MakerBot Industries is a company founded in January 2009 by Bre Pettis, Adam Mayer, and Zach “Hoeken” Smith producing an open source 3D printer rapid prototyping machine called the Cupcake CNC. The Cupcake incorporates the ideas of the RepRap Project with the goal of bringing desktop 3D printing into the home at an affordable price, partially due to being able to produce some of its own parts.[1] It allows people to make their own bots that can build almost anything up to 4"x4"x6". They print with acrylonitrile butadiene styrene (ABS) , high-density polyethylene (HDPE) and polylactic acid (PLA) plastics.[2]
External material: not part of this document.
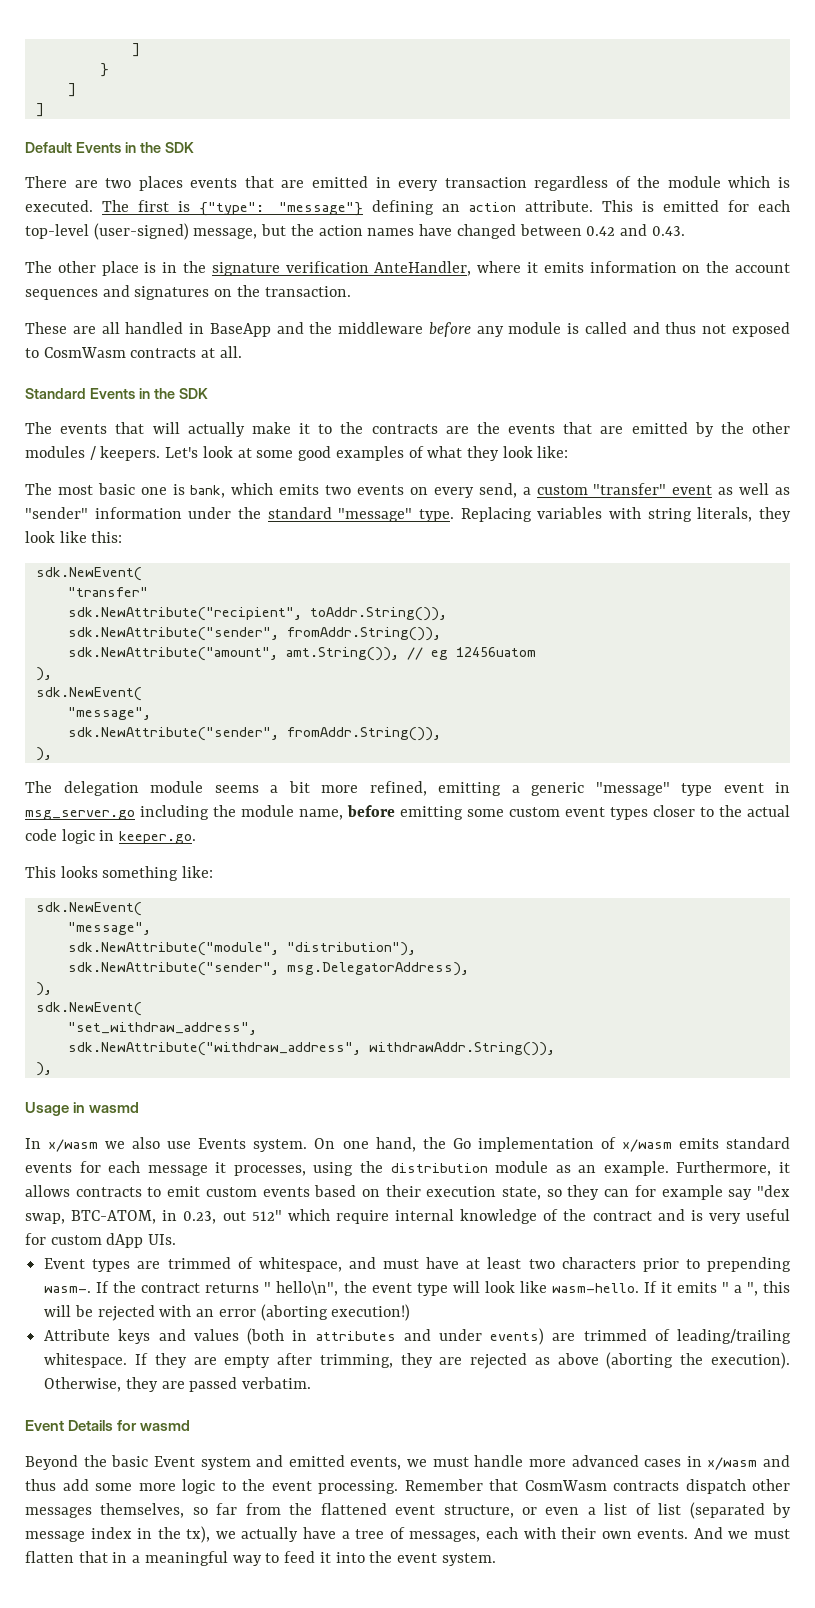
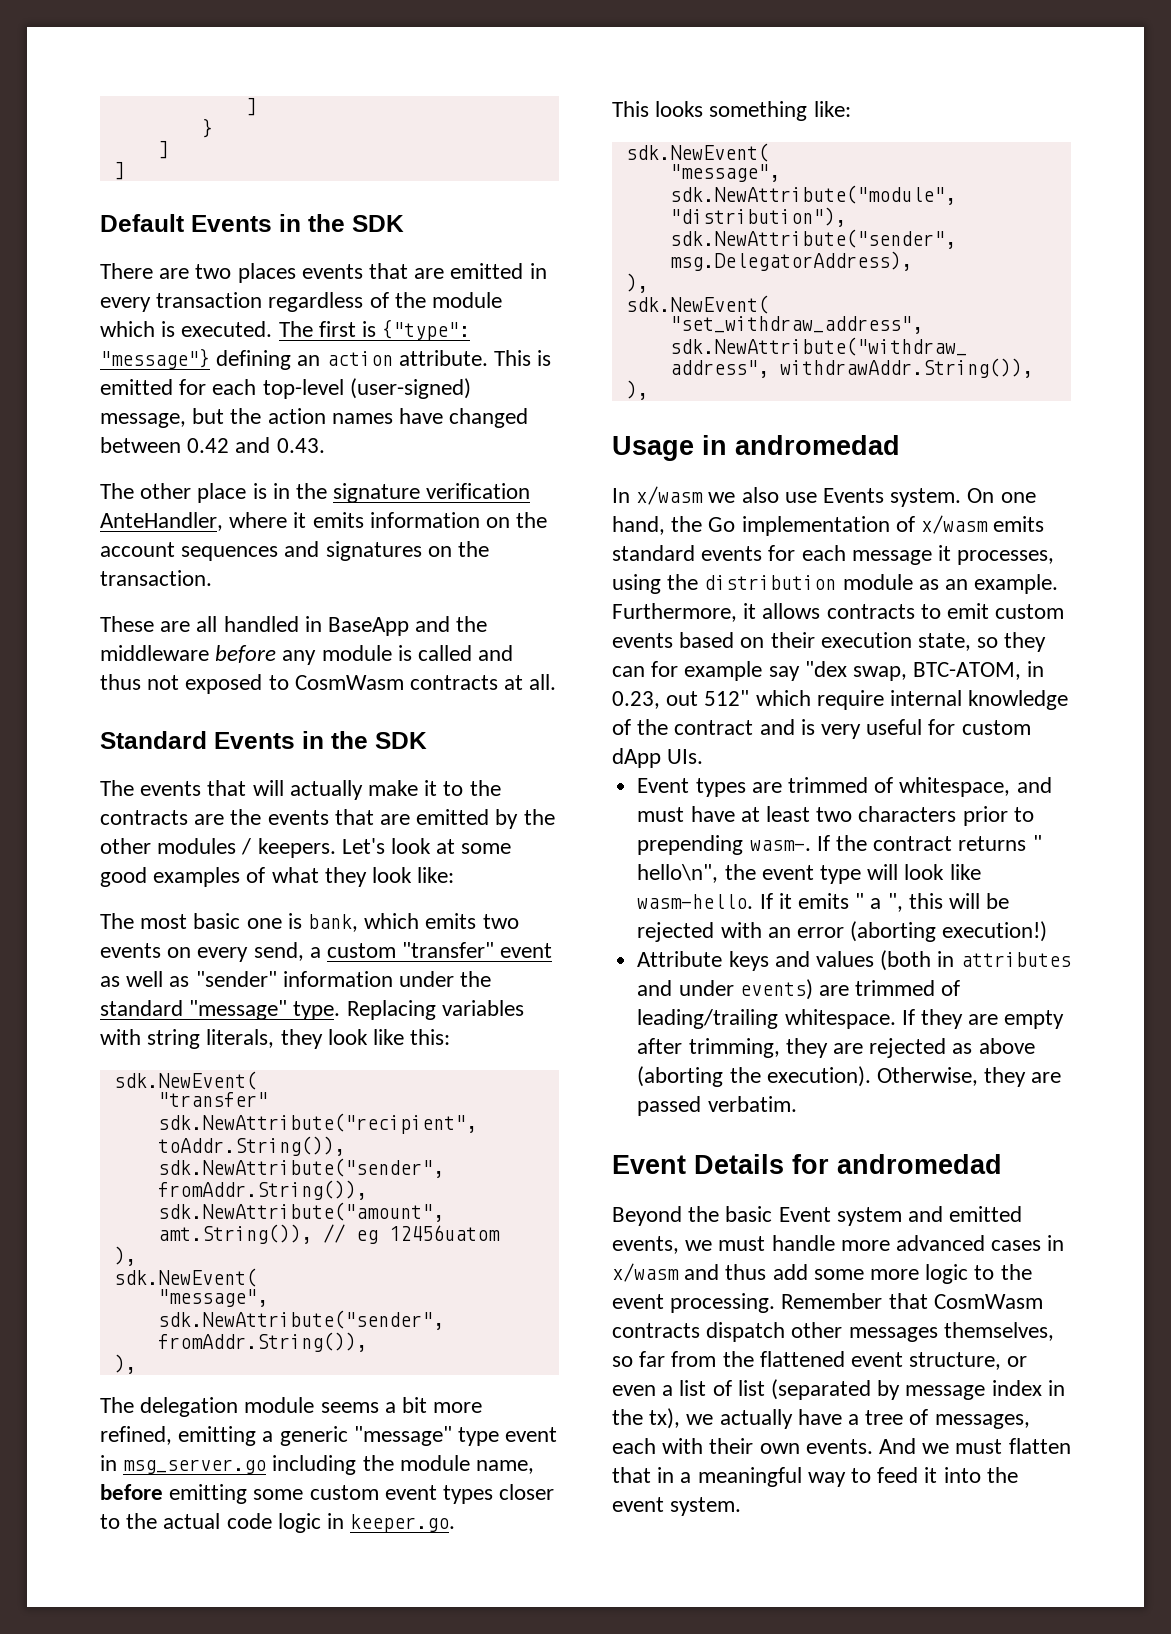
- Usage in wasmd
+ Usage in andromedad
- Event Details for wasmd
+ Event Details for andromedad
MakerBot started shipping in April 2009 and has sold units as fast as they can produce them.[3] As of September 2009, there are over 200 machines.[4] Demand for the kits was so great in 2009, that the company solicited MakerBot owners to provide parts for future MakerBots from their own MakerBots.[5]

Cupcake CNC machines are sold as do it yourself kits. The circuit boards are already soldered, requiring only minor soldering on non-critical parts from the user.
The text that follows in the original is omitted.